Re: [PATCH 2/2] nfsd: return ENOSPC if unable to allocate a session slot

Manjunath Patil <manjunath.b.patil@xxxxxxxxxx> · Mon, 25 Jun 2018 10:03:10 -0700

On 6/25/2018 8:39 AM, Chuck Lever wrote:

On Jun 24, 2018, at 9:56 AM, Trond Myklebust <trondmy@xxxxxxxxxxxxxxx> wrote:

On Sat, 2018-06-23 at 15:00 -0400, Chuck Lever wrote:
On Jun 22, 2018, at 6:31 PM, Trond Myklebust <trondmy@hammerspace.c
om> wrote:

On Fri, 2018-06-22 at 17:49 -0400, Chuck Lever wrote:
Hi Bruce-

On Jun 22, 2018, at 1:54 PM, J. Bruce Fields <bfields@fieldses.
org>
wrote:

On Thu, Jun 21, 2018 at 04:35:33PM +0000, Manjunath Patil
wrote:
Presently nfserr_jukebox is being returned by nfsd for
create_session
request if server is unable to allocate a session slot. This
may
be
treated as NFS4ERR_DELAY by the clients and which may
continue to
re-try
create_session in loop leading NFSv4.1+ mounts in hung state.
nfsd
should return nfserr_nospc in this case as per
rfc5661(section-
18.36.4
subpoint 4. Session creation).
I don't think the spec actually gives us an error that we can
use
to say
a CREATE_SESSION failed permanently for lack of resources.
The current situation is that the server replies NFS4ERR_DELAY,
and the client retries indefinitely. The goal is to let the
client choose whether it wants to try the CREATE_SESSION again,
try a different NFS version, or fail the mount request.

Bill and I both looked at this section of RFC 5661. It seems to
us that the use of NFS4ERR_NOSPC is appropriate and unambiguous
in this situation, and it is an allowed status for the
CREATE_SESSION operation. NFS4ERR_DELAY OTOH is not helpful.
There are a range of errors which we may need to handle by
destroying
the session, and then creating a new one (mainly the ones where the
client and server slot handling get out of sync). That's why
returning
NFS4ERR_NOSPC in response to CREATE_SESSION is unhelpful, and is
why
the only sane response by the client will be to treat it as a
temporary
error.
IOW: these patches will not be acceptable, even with a rewrite, as
they
are based on a flawed assumption.
Fair enough. We're not attached to any particular solution/fix.

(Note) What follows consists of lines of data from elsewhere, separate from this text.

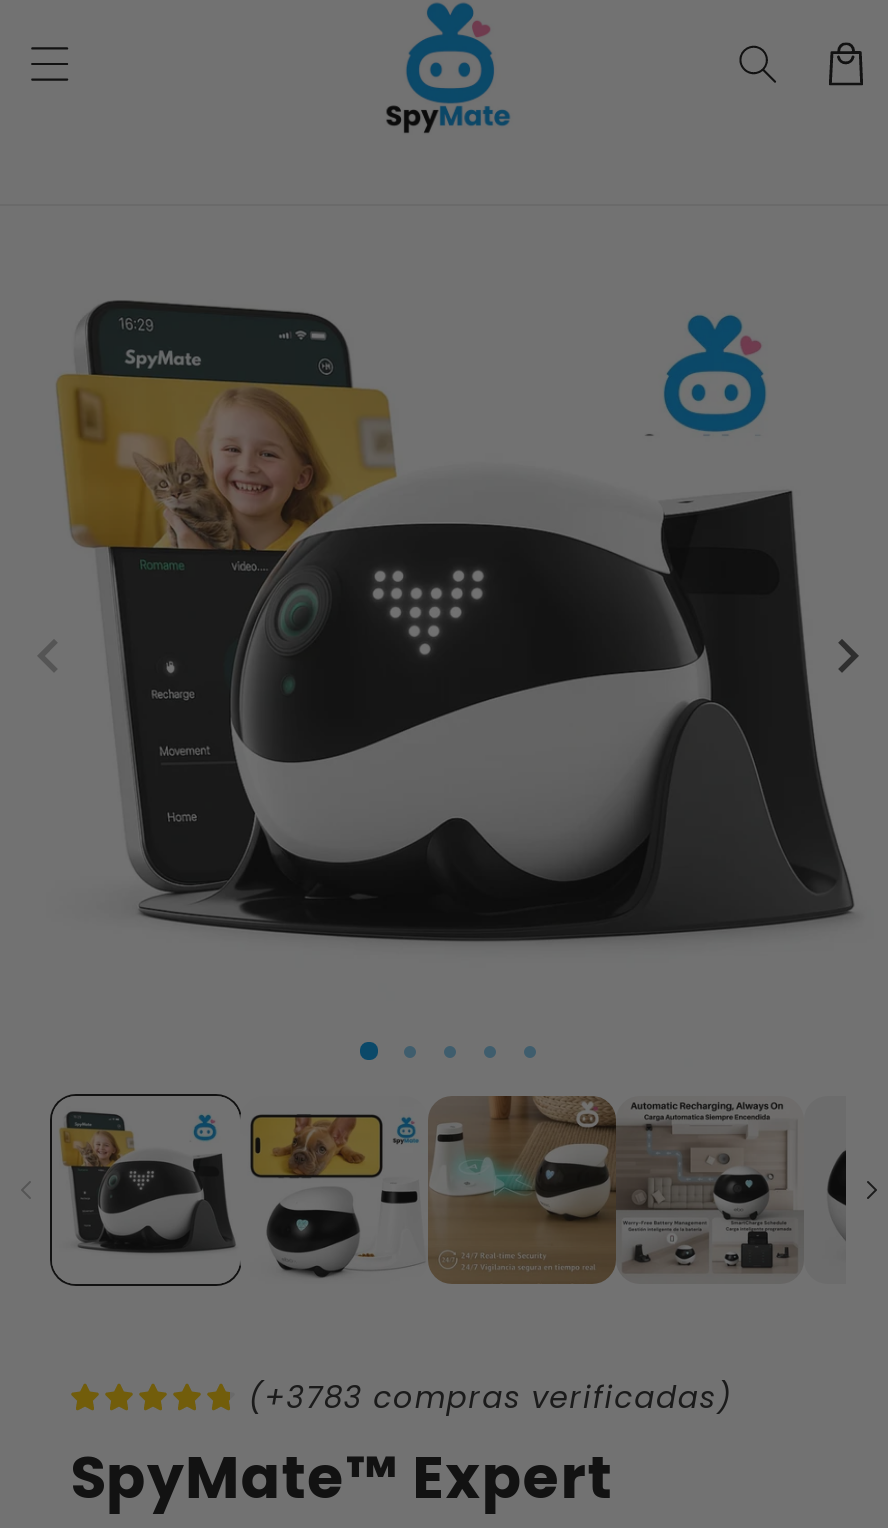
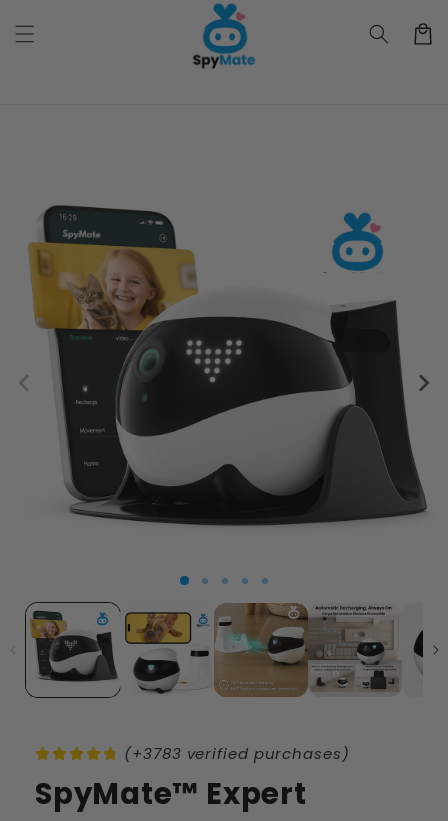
- (+3783 compras verificadas)
+ (+3783 verified purchases)
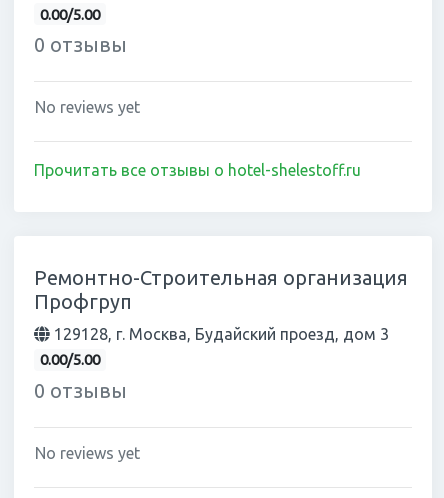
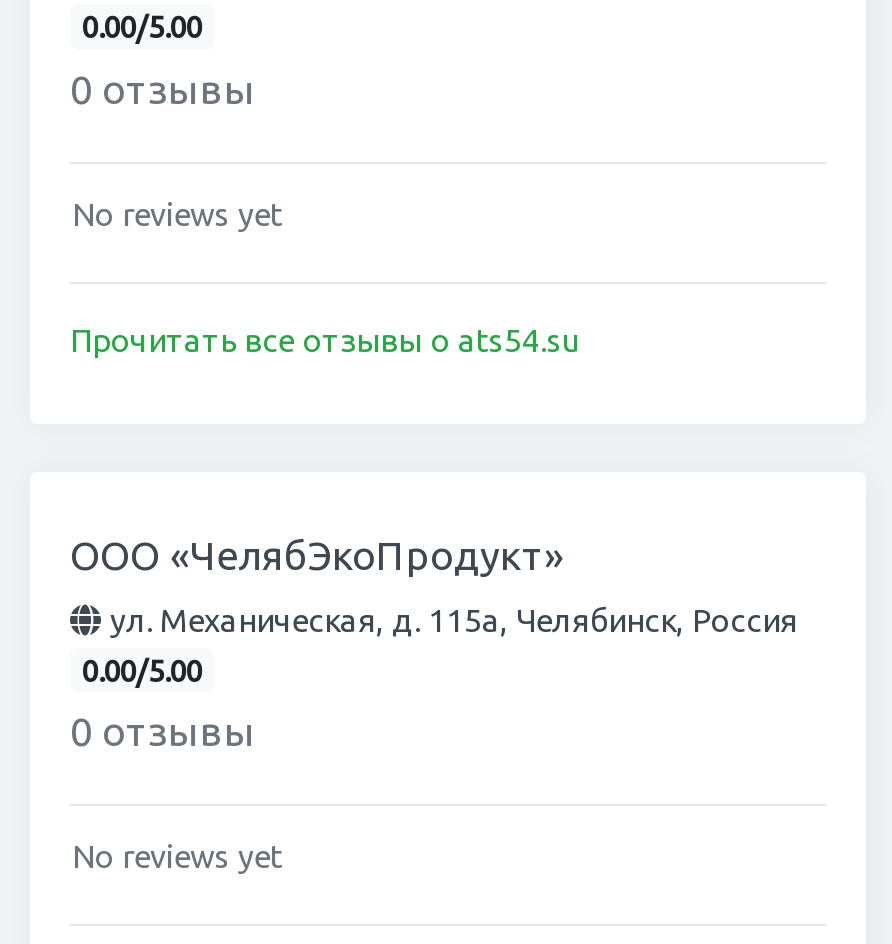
- Прочитать все отзывы о hotel-shelestoff.ru
+ Прочитать все отзывы о ats54.su

- Ремонтно-Строительная организация
- Профгруп
+ ООО «ЧелябЭкоПродукт»

- 129128, г. Москва, Будайский проезд, дом 3
+ ул. Механическая, д. 115а, Челябинск, Россия
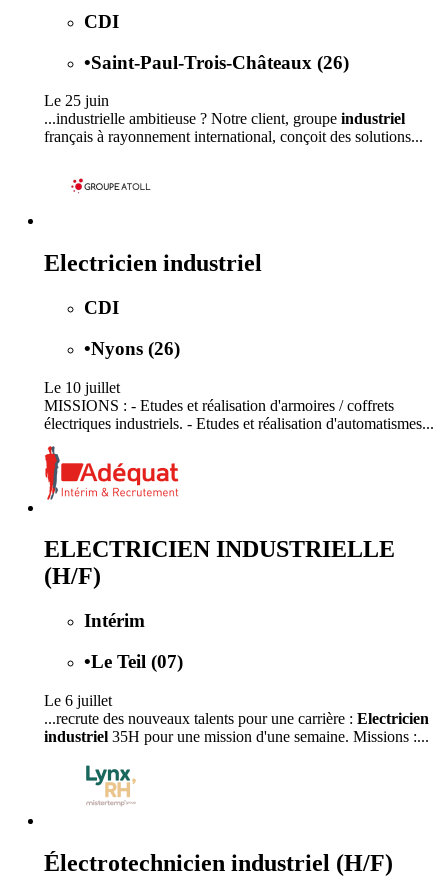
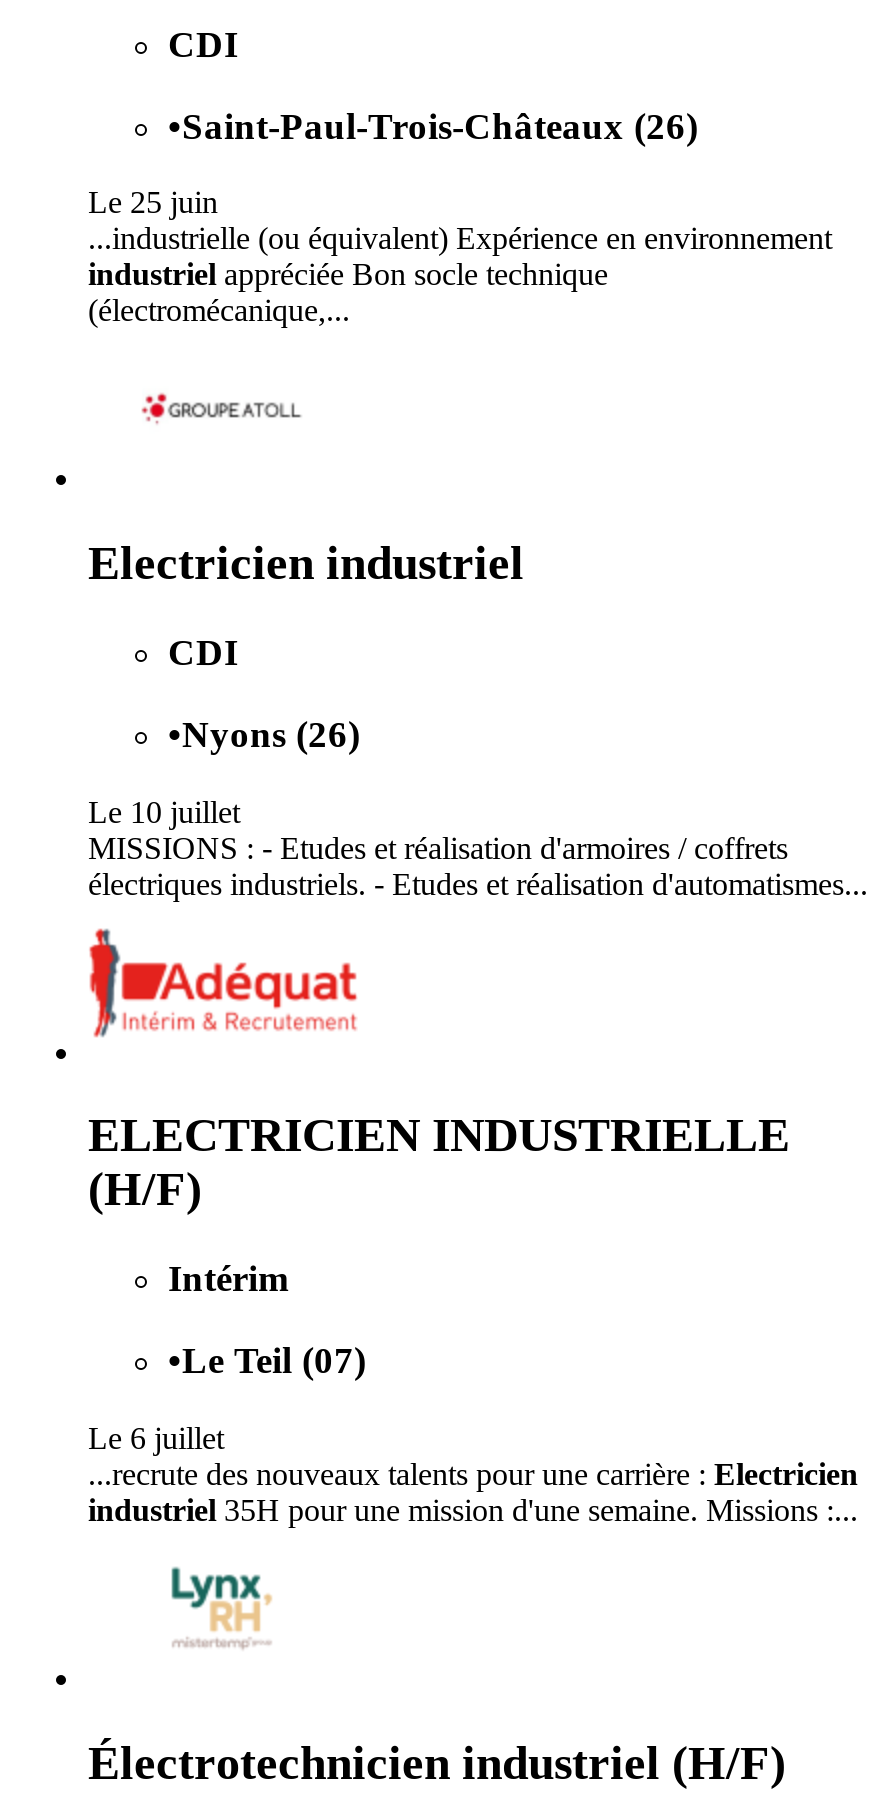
- ...industrielle ambitieuse ? Notre client, groupe industriel
- français à rayonnement international, conçoit des solutions...
+ ...industrielle (ou équivalent) Expérience en environnement
+ industriel appréciée Bon socle technique
+ (électromécanique,...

So let's take "recovery of an active mount" out of the picture
for a moment.

The narrow problem is behavioral: during initial contact with an
unfamiliar server, the server can hold off a client indefinitely
by sending NFS4ERR_DELAY for example until another client unmounts.
We want to find a way to allow clients to make progress when a
server is short of resources.

It appears that the mount(2) system call does not return as long
as the server is still returning NFS4ERR_DELAY. Possibly user
space is never given an opportunity to stop retrying, and thus
mount.nfs gets stuck.

It appears that DELAY is OK for EXCHANGE_ID too. So if a server
decides to return DELAY to EXCHANGE_ID, I wonder if our client's
trunking detection would be hamstrung by one bad server...
The 'mount' program has the 'retry' option in order to set a timeout
for the mount operation itself. Is that option not working correctly?
Manjunath will need to confirm that, but my understanding is that
mount.nfs is not regaining control when the server returns DELAY
to CREATE_SESSION. My conclusion was that mount(2) is not returning.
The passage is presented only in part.